Я вспомнила женщину из сна. Да, она проклинала… похоже на то!
– За что же она проклинала отца? – пролепетала я, все еще вне себя от того, каким смыслом оказался наполнен этот случайный сон.
– Да бог весть, – пожал плечами Феликс. – Очевидно, что не смог избавить ее от ненавистного брака с Шах-Али, не освободил от касимовского заточения, что добрые отношения с русским царем предпочел жизни дочери. Кто-то из историков полагает, будто наш род был проклят какой-то неизвестной ногайской колдуньей уже при Алексее Михайловиче Тишайшем, но я склонен думать, что это дело рук именно Сююмбике, что тут два персонажа слиты в одно. Она ведь в самом деле была ногайской колдуньей.
Феликс перелистнул несколько страниц книги своего предка и прочел – несколько нараспев, как читают стихи:
– «При всех волнениях жизни Сумбека была до такой степени очаровательна, что в молве русской народной почиталась волшебницей, а самые неудачи русских при осаде Казани приписывались ее чародейству». Вот какова была Сююмбике, моя дальняя родственница!
– Вот уж не понимаю, с чего бы мне видеть во сне вашу дальнюю родственницу, человека мне совершенно постороннего, – пробормотала я, и глаза Феликса хищно блеснули:
– Возможно, это некий знак… Возможно, она вам не столь уж посторонняя.
В его словах был какой-то смысл, угадать который мне и хотелось, и страшно было, и я сказала:
– Так погодите… если ваш род проклят, в чем же суть этого проклятия?
– Только один из сыновей и дочерей в каждом поколении доживет до 26 лет, – сказал Феликс нарочито небрежно. – Этот рубеж роковой.
Я быстро подумала: сколько ему сейчас лет?.. До двадцати шести еще далеко или нет?
– Мне двадцать, – так же небрежно сказал Феликс, и я ощутила, что у меня горит шея: я начала краснеть от того, что он так угадал мои мысли. – Но брату моему двадцать пять… И вообще, если написать нашу фамилию, – он схватил с небольшого бюро, стоявшего в углу библиотеки, листок бумаги, карандаш и быстро-быстро написал: Юсуповы Сумароковы-Эльстонъ, – получается как раз 26 букв. Странное совпадение, верно?
Я по-девчоночьи испуганно ахнула и завороженно кивнула.
– У моей матери было двое детей до нас, но они умерли во младенчестве. – Феликс перекрестился и весело добавил: – Будем надеяться, что роковую дань мы уже заплатили. Впрочем, никто из нас особенно не верит в эти россказни. Я так и забыл бы про них, когда бы не увидел ваш рисунок… и эту цифру 26, которую вы изобразили за спиной царицы.
– Я точно не помню, какая там была цифра, – пробормотала я. – Неясно видно было. То ли 26, то ли 23, а может быть, и 25… Но отчего именно 26? Отчего именно этот возраст?
– Бог весть, – пожал плечами Феликс. – Никому сие неведомо. Быть может, она проклинала отца в 26-й день какого-то месяца. А может быть… Вы верите в нумерологию?

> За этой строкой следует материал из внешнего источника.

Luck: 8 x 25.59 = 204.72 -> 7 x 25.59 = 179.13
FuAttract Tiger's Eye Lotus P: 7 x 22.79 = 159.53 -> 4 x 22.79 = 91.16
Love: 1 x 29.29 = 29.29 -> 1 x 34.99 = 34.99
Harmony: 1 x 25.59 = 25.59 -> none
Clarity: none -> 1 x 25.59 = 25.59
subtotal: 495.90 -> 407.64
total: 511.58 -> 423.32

У меня уже не только шея горела – я вся пятнами шла, у меня слезы на глаза наворачивались, потому что я устала чувствовать себя дура дурой. Что еще за нумерология такая?!
– Говорят, это очень древняя наука, она придает огромное значение цифрам, – пояснил Феликс. – Мистическое значение! Будто бы у каждого человека есть свое число, и оно влияет на его жизнь подобно тому, как звезды зодиака на эту жизнь влияют. Конечно, можно сказать, что это чепуха, но ведь про все на свете можно сказать, что это чепуха! Нумерологические игры иной раз бывают очень любопытны. Сколько букв в нашей фамилии, вы уже видели. А если сложить слова: Сююмбике, Утямышъ, Юсуфъ, Казань – роковые слова для этой женщины! – тоже получится как раз 26 букв. Конечно, это я выдумываю некую зависимость, но, например, у нас с братом равное число букв получается, если сложить наши имена, отчества и фамилию. Вот поглядите: Феликсъ Феликсовичъ Юсуповъ. А потом – Николай Феликсовичъ Юсуповъ. Видите? Вот сами посчитайте.
Я посчитала. Оба раза получилось 25.
– А в вашем имени сколько букв? – спросил Феликс.
Написали – Ирина Александровна Романова. Посчитали. Вышло – 26.
Я даже вздрогнула. Но сама не могла понять, то ли от испуга – 26, роковое число! – то ли от огорчения, что количество букв не совпадает с тем, какое у Феликса. Лучше было бы, чтоб на одну меньше…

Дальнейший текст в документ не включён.